## Problem statement:
With the pictures left out, restate every entry word for word.

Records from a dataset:
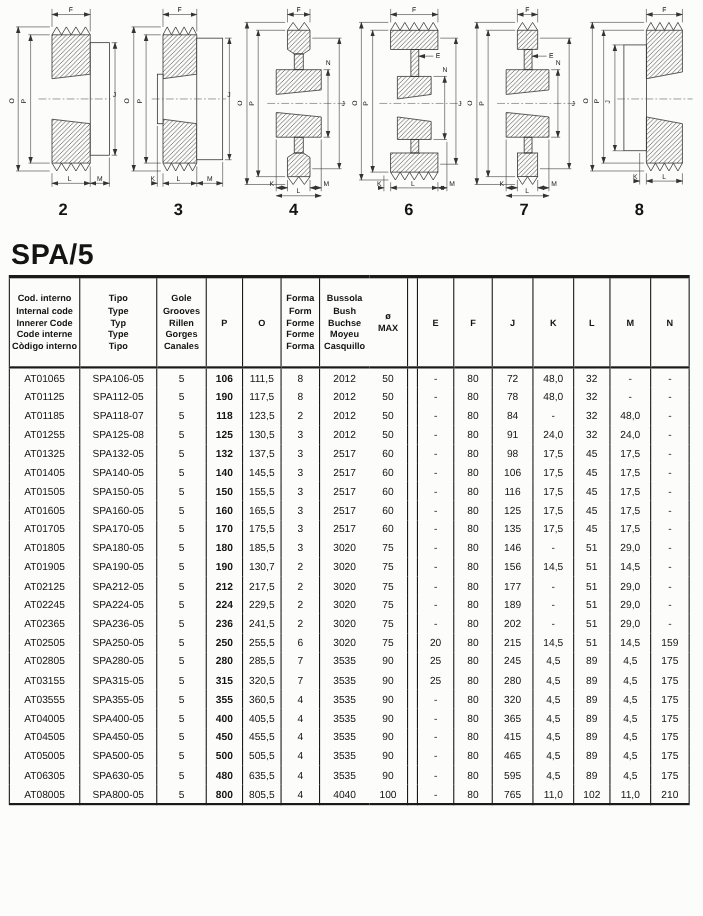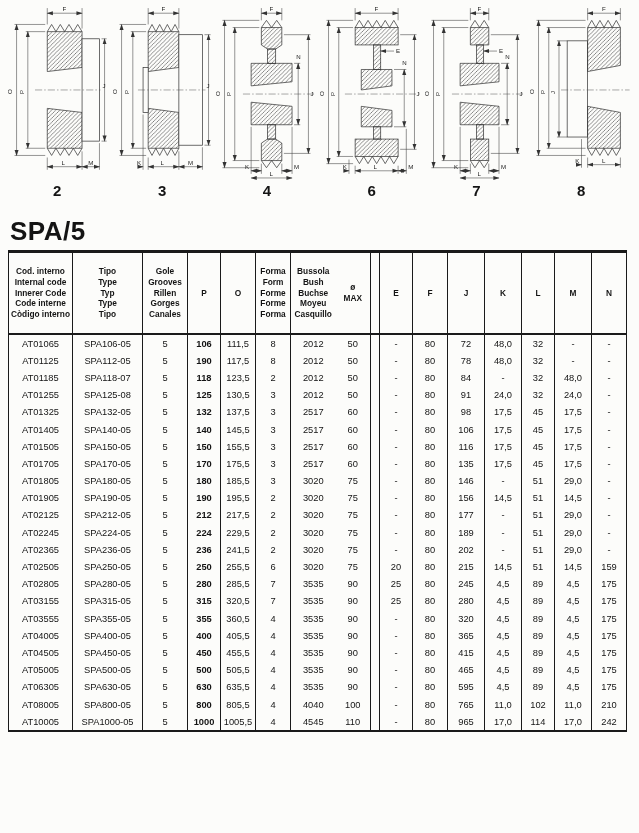--- a/index.html
+++ b/index.html
@@ -519,6 +519,24 @@
           <td class="last">-</td>
         </tr>
         <tr>
+          <td class="first">AT01605</td>
+          <td>SPA160-05</td>
+          <td>5</td>
+          <td class="bold">160</td>
+          <td>165,5</td>
+          <td>3</td>
+          <td class="bush">2517</td>
+          <td class="max">60</td>
+          <td class="spacer"></td>
+          <td>-</td>
+          <td>80</td>
+          <td>125</td>
+          <td>17,5</td>
+          <td>45</td>
+          <td>17,5</td>
+          <td class="last">-</td>
+        </tr>
+        <tr>
           <td class="first">AT01705</td>
           <td>SPA170-05</td>
           <td>5</td>

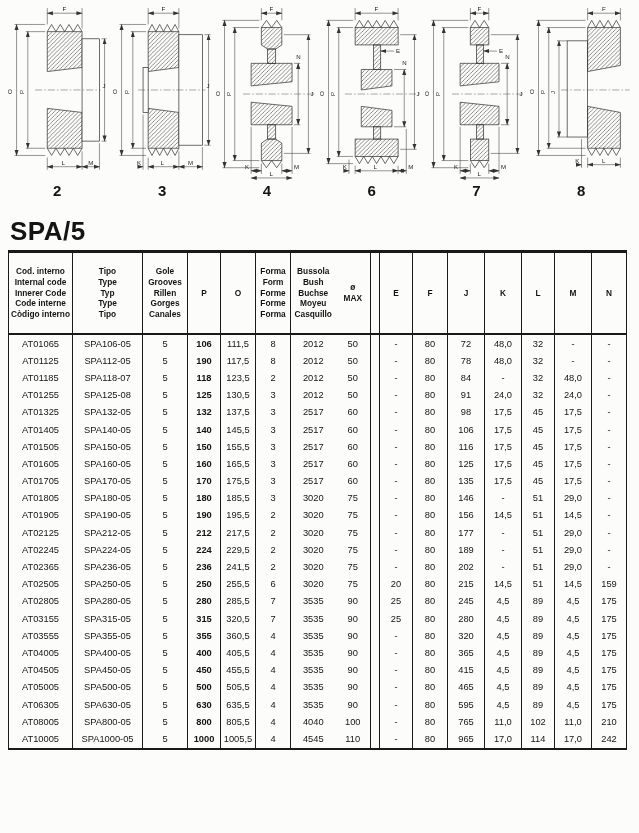--- a/index.html
+++ b/index.html
@@ -577,7 +577,7 @@
           <td>SPA190-05</td>
           <td>5</td>
           <td class="bold">190</td>
-          <td>195,5</td>
+          <td>130,7</td>
           <td>2</td>
           <td class="bush">3020</td>
           <td class="max">75</td>

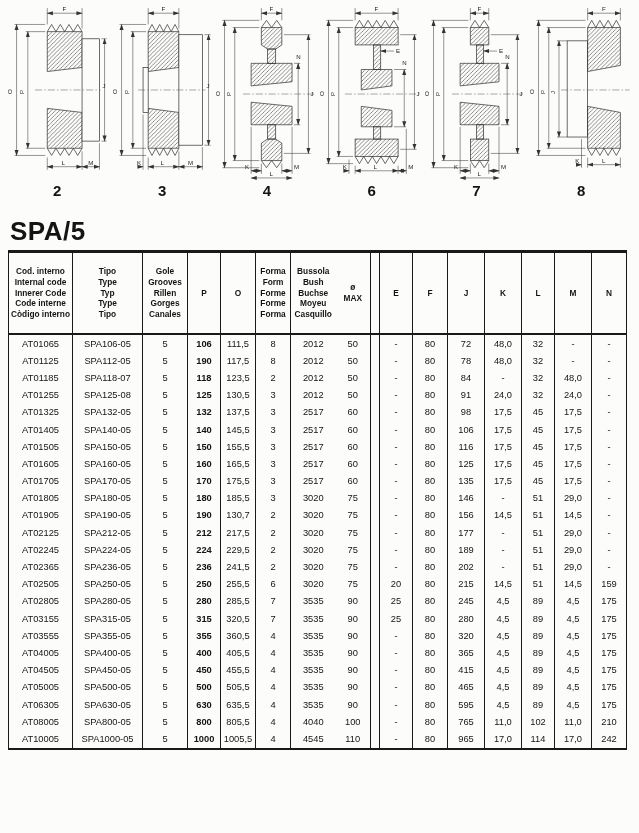--- a/index.html
+++ b/index.html
@@ -774,7 +774,7 @@
           <td class="first">AT06305</td>
           <td>SPA630-05</td>
           <td>5</td>
-          <td class="bold">630</td>
+          <td class="bold">480</td>
           <td>635,5</td>
           <td>4</td>
           <td class="bush">3535</td>

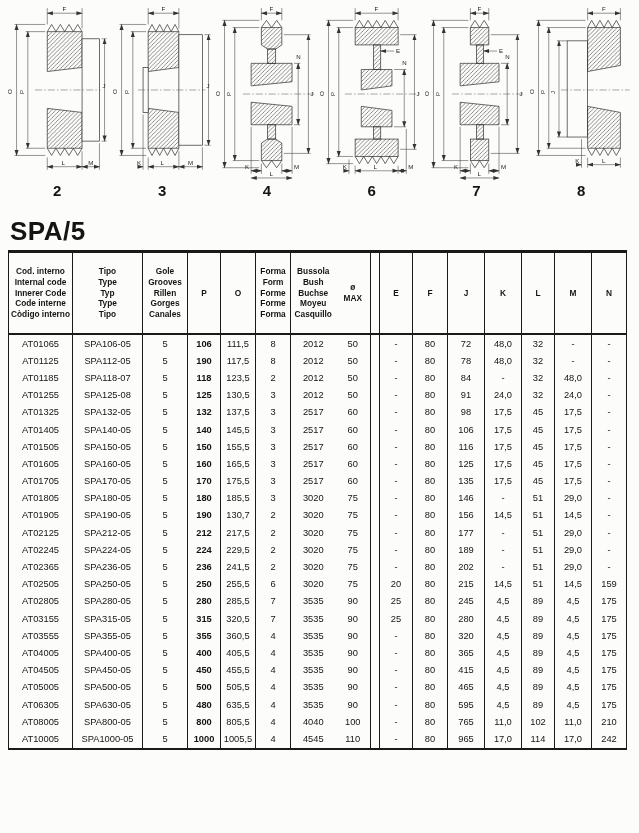--- a/index.html
+++ b/index.html
@@ -806,24 +806,6 @@
           <td>11,0</td>
           <td class="last">210</td>
         </tr>
-        <tr>
-          <td class="first">AT10005</td>
-          <td>SPA1000-05</td>
-          <td>5</td>
-          <td class="bold">1000</td>
-          <td>1005,5</td>
-          <td>4</td>
-          <td class="bush">4545</td>
-          <td class="max">110</td>
-          <td class="spacer"></td>
-          <td>-</td>
-          <td>80</td>
-          <td>965</td>
-          <td>17,0</td>
-          <td>114</td>
-          <td>17,0</td>
-          <td class="last">242</td>
-        </tr>
       </tbody>
 </table>
 </div>

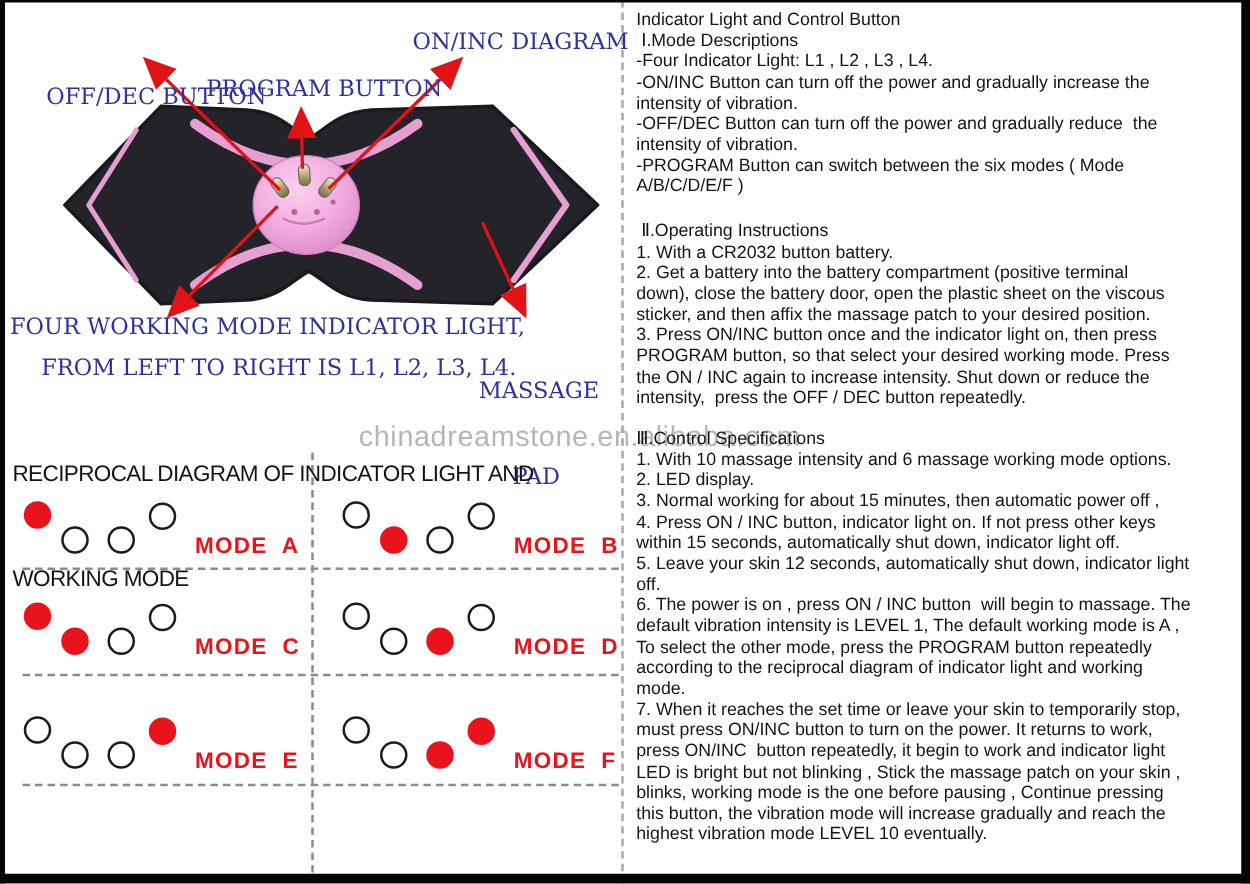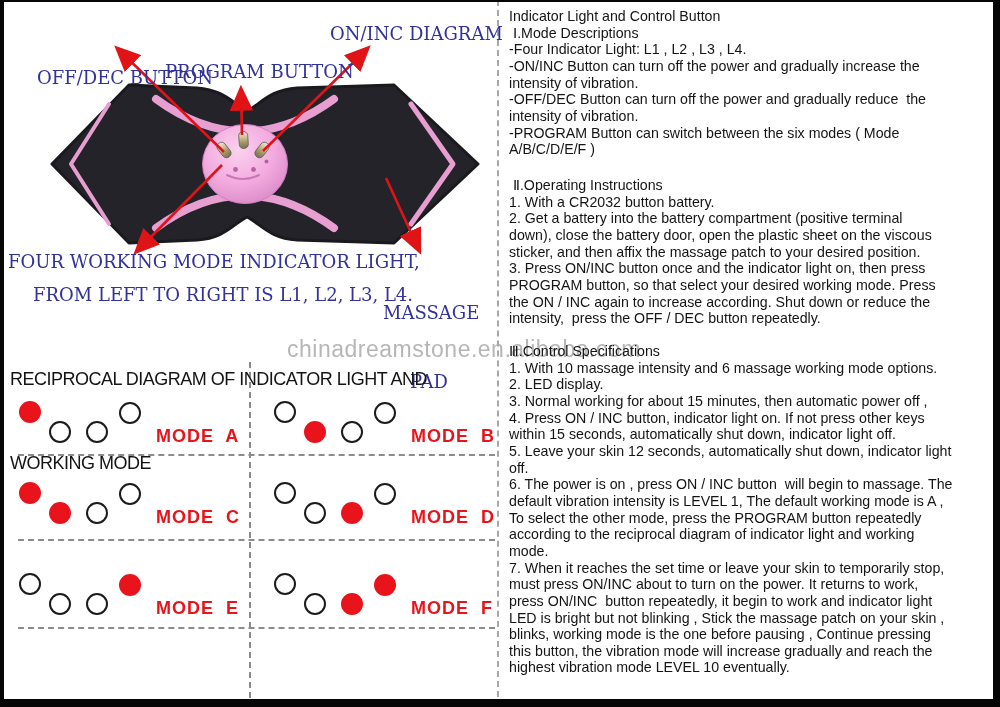--- a/index.html
+++ b/index.html
@@ -179,7 +179,7 @@
       <div class="tline">sticker, and then affix the massage patch to your desired position.</div>
       <div class="tline">3. Press ON/INC button once and the indicator light on, then press</div>
       <div class="tline">PROGRAM button, so that select your desired working mode. Press</div>
-      <div class="tline">the ON / INC again to increase according. Shut down or reduce the</div>
+      <div class="tline">the ON / INC again to increase intensity. Shut down or reduce the</div>
       <div class="tline">intensity,  press the OFF / DEC button repeatedly.</div>
     </div>
     <div class="sec" style="top:343px;">

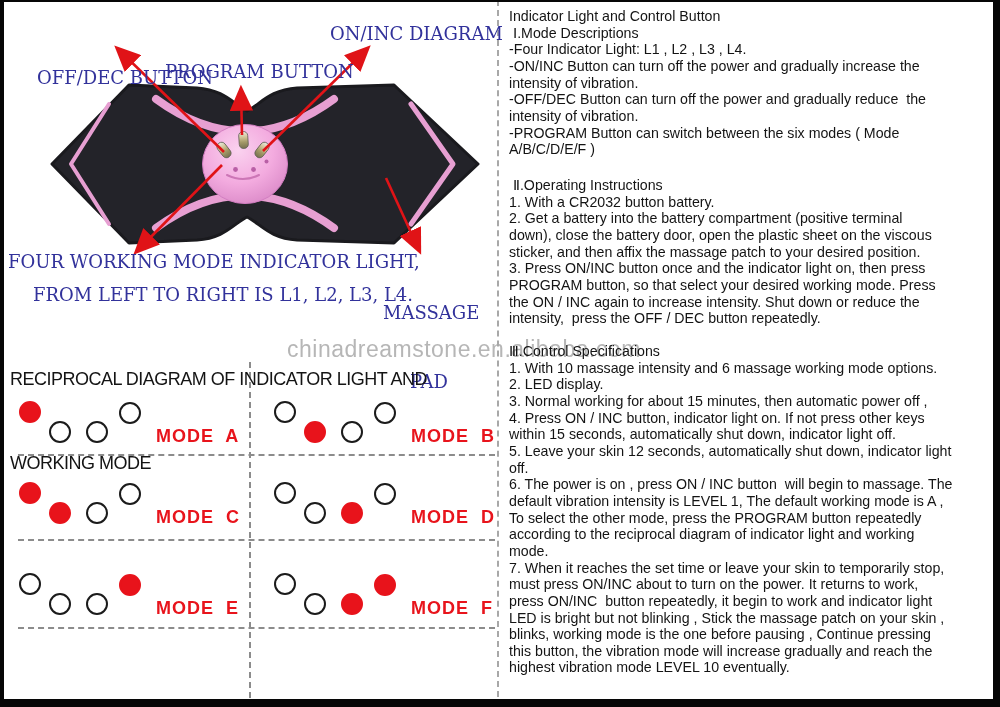--- a/index.html
+++ b/index.html
@@ -197,7 +197,7 @@
       <div class="tline">according to the reciprocal diagram of indicator light and working</div>
       <div class="tline">mode.</div>
       <div class="tline">7. When it reaches the set time or leave your skin to temporarily stop,</div>
-      <div class="tline">must press ON/INC about to turn on the power. It returns to work,</div>
+      <div class="tline">must press ON/INC button to turn on the power. It returns to work,</div>
       <div class="tline">press ON/INC  button repeatedly, it begin to work and indicator light</div>
       <div class="tline">LED is bright but not blinking , Stick the massage patch on your skin ,</div>
       <div class="tline">blinks, working mode is the one before pausing , Continue pressing</div>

## Response:
--- a/index.html
+++ b/index.html
@@ -519,6 +519,24 @@
           <td class="last">-</td>
         </tr>
         <tr>
+          <td class="first">AT01605</td>
+          <td>SPA160-05</td>
+          <td>5</td>
+          <td class="bold">160</td>
+          <td>165,5</td>
+          <td>3</td>
+          <td class="bush">2517</td>
+          <td class="max">60</td>
+          <td class="spacer"></td>
+          <td>-</td>
+          <td>80</td>
+          <td>125</td>
+          <td>17,5</td>
+          <td>45</td>
+          <td>17,5</td>
+          <td class="last">-</td>
+        </tr>
+        <tr>
           <td class="first">AT01705</td>
           <td>SPA170-05</td>
           <td>5</td>

--- a/index.html
+++ b/index.html
@@ -577,7 +577,7 @@
           <td>SPA190-05</td>
           <td>5</td>
           <td class="bold">190</td>
-          <td>195,5</td>
+          <td>130,7</td>
           <td>2</td>
           <td class="bush">3020</td>
           <td class="max">75</td>

--- a/index.html
+++ b/index.html
@@ -774,7 +774,7 @@
           <td class="first">AT06305</td>
           <td>SPA630-05</td>
           <td>5</td>
-          <td class="bold">630</td>
+          <td class="bold">480</td>
           <td>635,5</td>
           <td>4</td>
           <td class="bush">3535</td>

--- a/index.html
+++ b/index.html
@@ -806,24 +806,6 @@
           <td>11,0</td>
           <td class="last">210</td>
         </tr>
-        <tr>
-          <td class="first">AT10005</td>
-          <td>SPA1000-05</td>
-          <td>5</td>
-          <td class="bold">1000</td>
-          <td>1005,5</td>
-          <td>4</td>
-          <td class="bush">4545</td>
-          <td class="max">110</td>
-          <td class="spacer"></td>
-          <td>-</td>
-          <td>80</td>
-          <td>965</td>
-          <td>17,0</td>
-          <td>114</td>
-          <td>17,0</td>
-          <td class="last">242</td>
-        </tr>
       </tbody>
 </table>
 </div>

--- a/index.html
+++ b/index.html
@@ -179,7 +179,7 @@
       <div class="tline">sticker, and then affix the massage patch to your desired position.</div>
       <div class="tline">3. Press ON/INC button once and the indicator light on, then press</div>
       <div class="tline">PROGRAM button, so that select your desired working mode. Press</div>
-      <div class="tline">the ON / INC again to increase according. Shut down or reduce the</div>
+      <div class="tline">the ON / INC again to increase intensity. Shut down or reduce the</div>
       <div class="tline">intensity,  press the OFF / DEC button repeatedly.</div>
     </div>
     <div class="sec" style="top:343px;">

--- a/index.html
+++ b/index.html
@@ -197,7 +197,7 @@
       <div class="tline">according to the reciprocal diagram of indicator light and working</div>
       <div class="tline">mode.</div>
       <div class="tline">7. When it reaches the set time or leave your skin to temporarily stop,</div>
-      <div class="tline">must press ON/INC about to turn on the power. It returns to work,</div>
+      <div class="tline">must press ON/INC button to turn on the power. It returns to work,</div>
       <div class="tline">press ON/INC  button repeatedly, it begin to work and indicator light</div>
       <div class="tline">LED is bright but not blinking , Stick the massage patch on your skin ,</div>
       <div class="tline">blinks, working mode is the one before pausing , Continue pressing</div>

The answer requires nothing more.